What you should do:
Begin with the line below holding "[597,127,618,144] ☐ -> [57,269,70,279] ☑" and go on through the line holding "(144, 325) none ->", duplicating each line exactly and leaving out pictures.

Record excerpts:
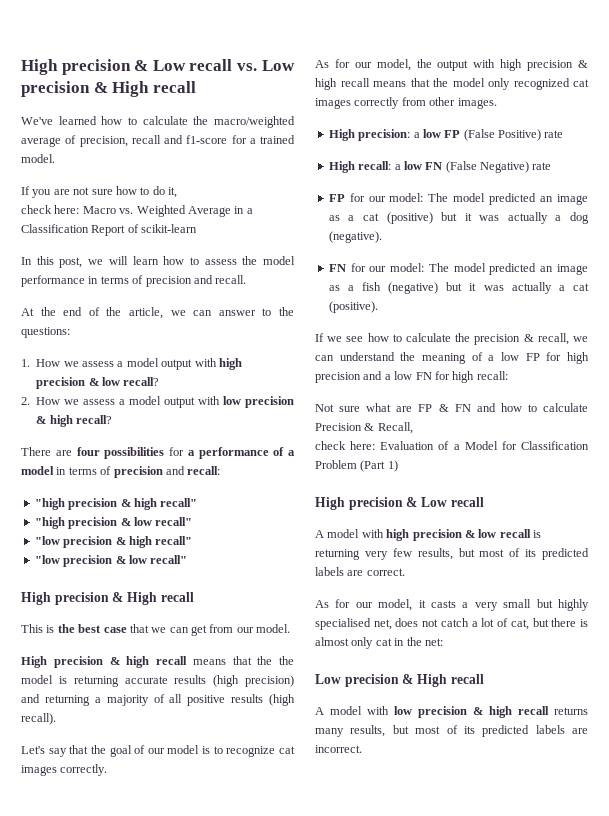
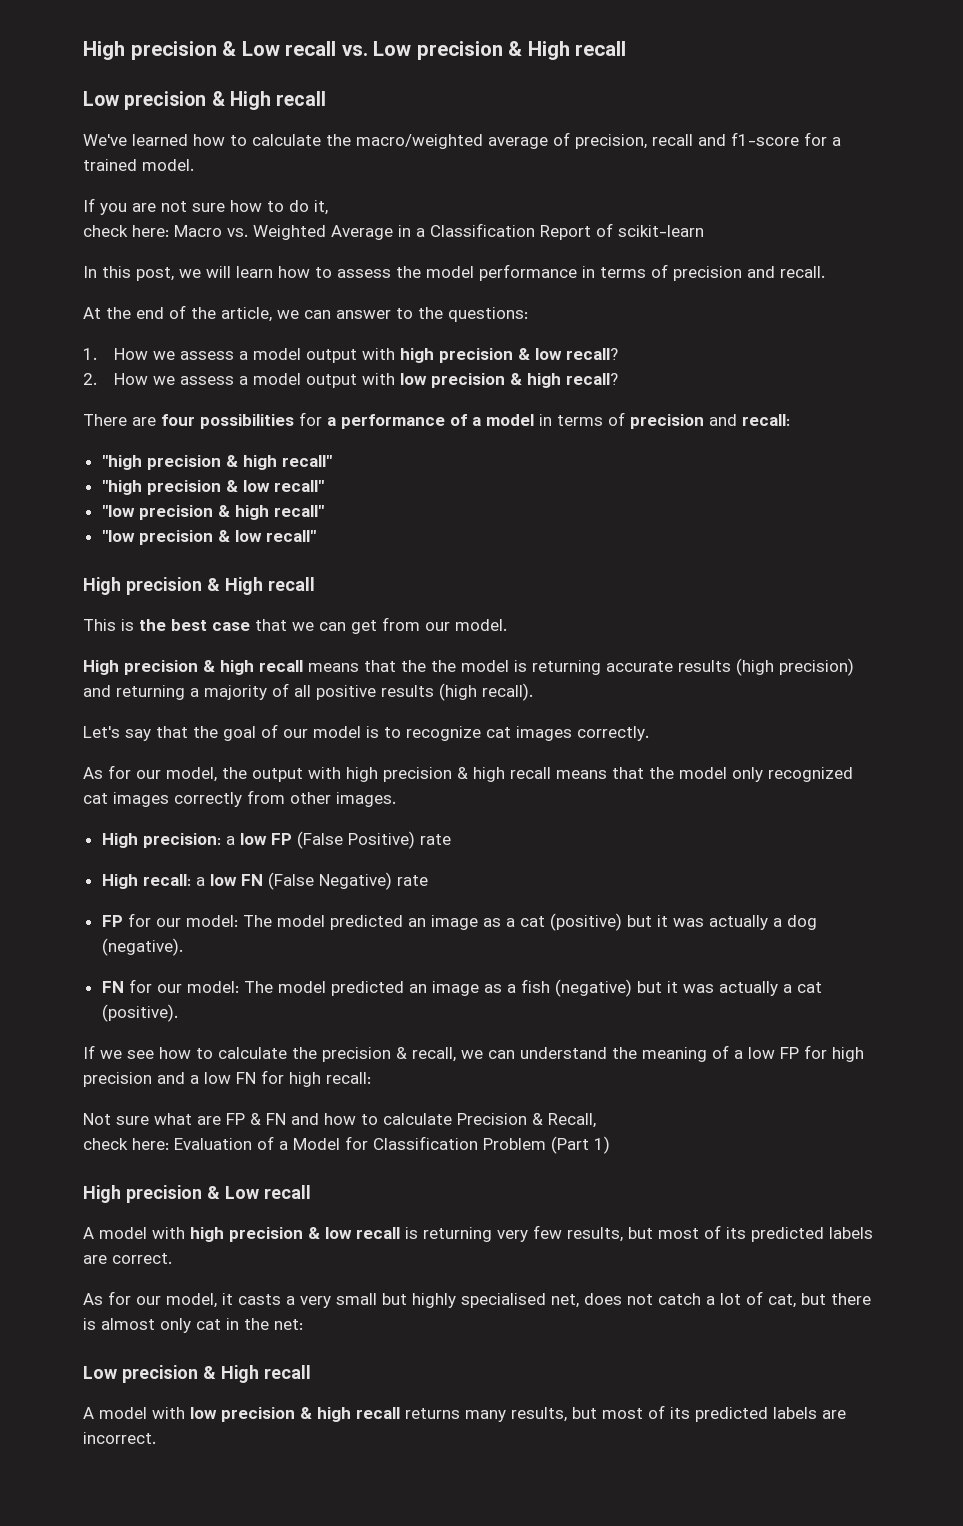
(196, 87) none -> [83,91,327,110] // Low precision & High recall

==

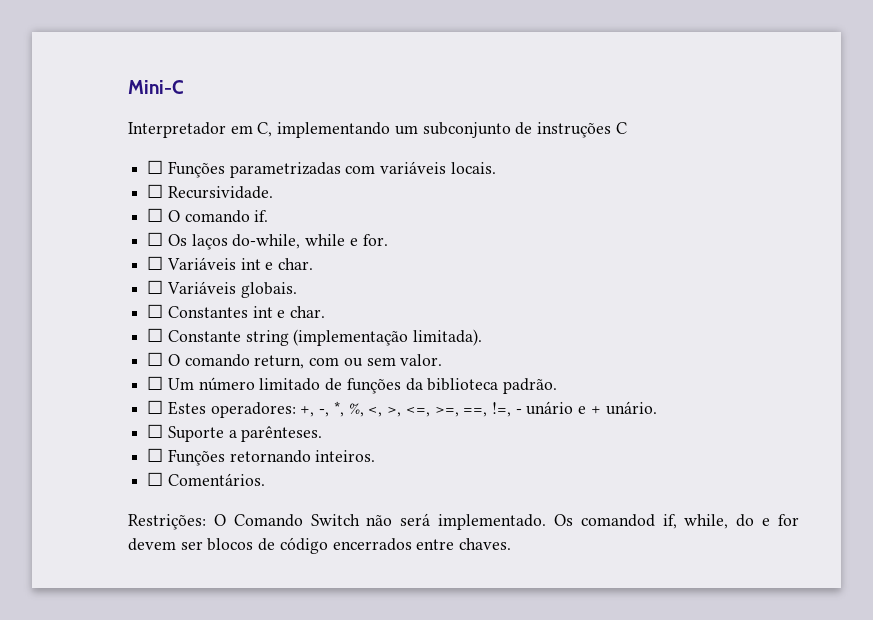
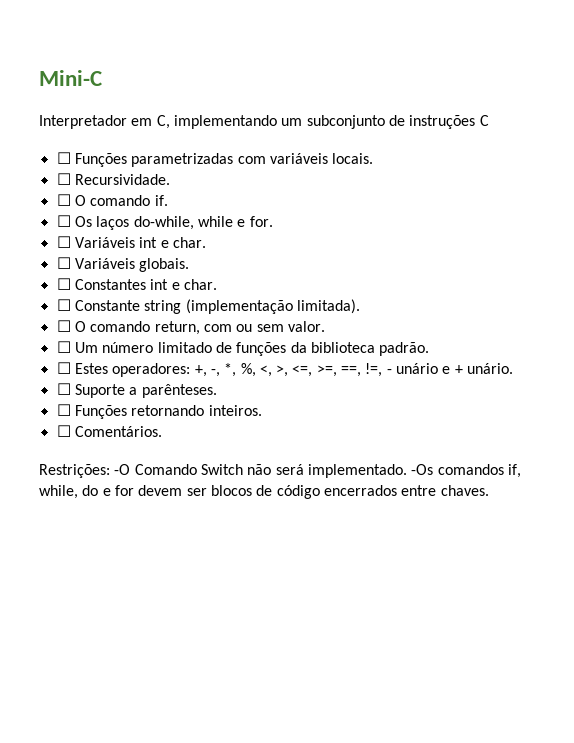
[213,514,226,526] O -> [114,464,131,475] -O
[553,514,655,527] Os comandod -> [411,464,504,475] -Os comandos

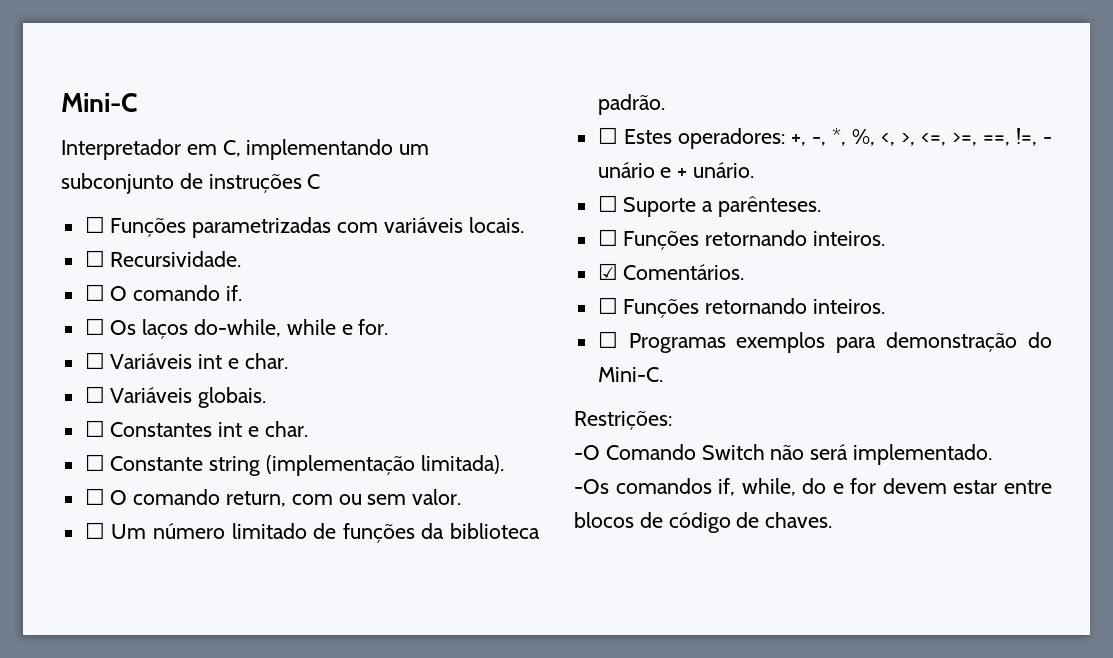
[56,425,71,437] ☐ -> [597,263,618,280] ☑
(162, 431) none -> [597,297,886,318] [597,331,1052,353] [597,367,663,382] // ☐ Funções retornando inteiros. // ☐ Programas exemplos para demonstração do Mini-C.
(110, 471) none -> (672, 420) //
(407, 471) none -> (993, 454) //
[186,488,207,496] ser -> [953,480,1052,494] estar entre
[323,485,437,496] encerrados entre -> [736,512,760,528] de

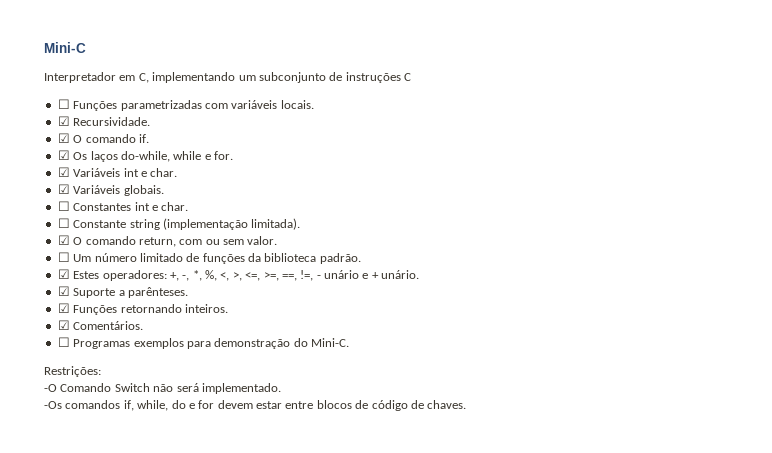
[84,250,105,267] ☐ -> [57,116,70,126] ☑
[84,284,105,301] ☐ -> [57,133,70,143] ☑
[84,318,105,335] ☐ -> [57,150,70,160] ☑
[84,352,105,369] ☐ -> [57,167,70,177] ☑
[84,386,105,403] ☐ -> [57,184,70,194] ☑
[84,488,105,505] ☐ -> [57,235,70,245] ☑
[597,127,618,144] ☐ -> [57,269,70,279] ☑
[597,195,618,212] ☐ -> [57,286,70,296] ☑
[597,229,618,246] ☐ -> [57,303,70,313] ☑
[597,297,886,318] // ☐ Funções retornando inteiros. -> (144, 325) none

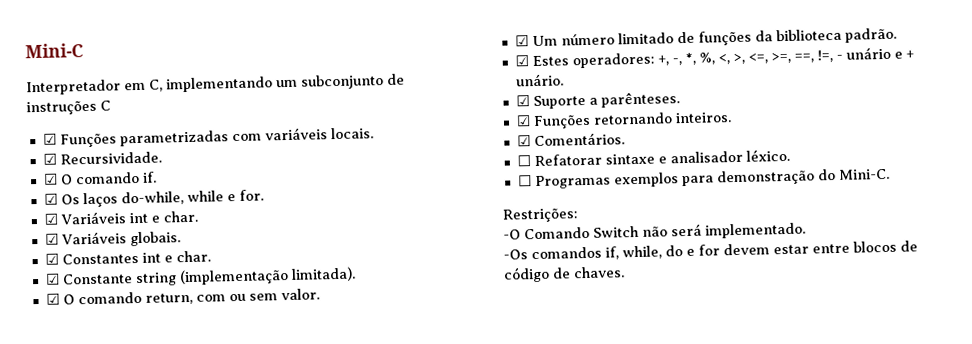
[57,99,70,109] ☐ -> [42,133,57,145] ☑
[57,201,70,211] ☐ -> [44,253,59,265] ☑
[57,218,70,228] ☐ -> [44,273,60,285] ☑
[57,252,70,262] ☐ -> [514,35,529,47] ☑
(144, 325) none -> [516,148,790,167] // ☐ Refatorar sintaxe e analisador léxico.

Answer to this task:
[597,127,618,144] ☐ -> [57,269,70,279] ☑
[597,195,618,212] ☐ -> [57,286,70,296] ☑
[597,229,618,246] ☐ -> [57,303,70,313] ☑
[597,297,886,318] // ☐ Funções retornando inteiros. -> (144, 325) none

[57,99,70,109] ☐ -> [42,133,57,145] ☑
[57,201,70,211] ☐ -> [44,253,59,265] ☑
[57,218,70,228] ☐ -> [44,273,60,285] ☑
[57,252,70,262] ☐ -> [514,35,529,47] ☑
(144, 325) none -> [516,148,790,167] // ☐ Refatorar sintaxe e analisador léxico.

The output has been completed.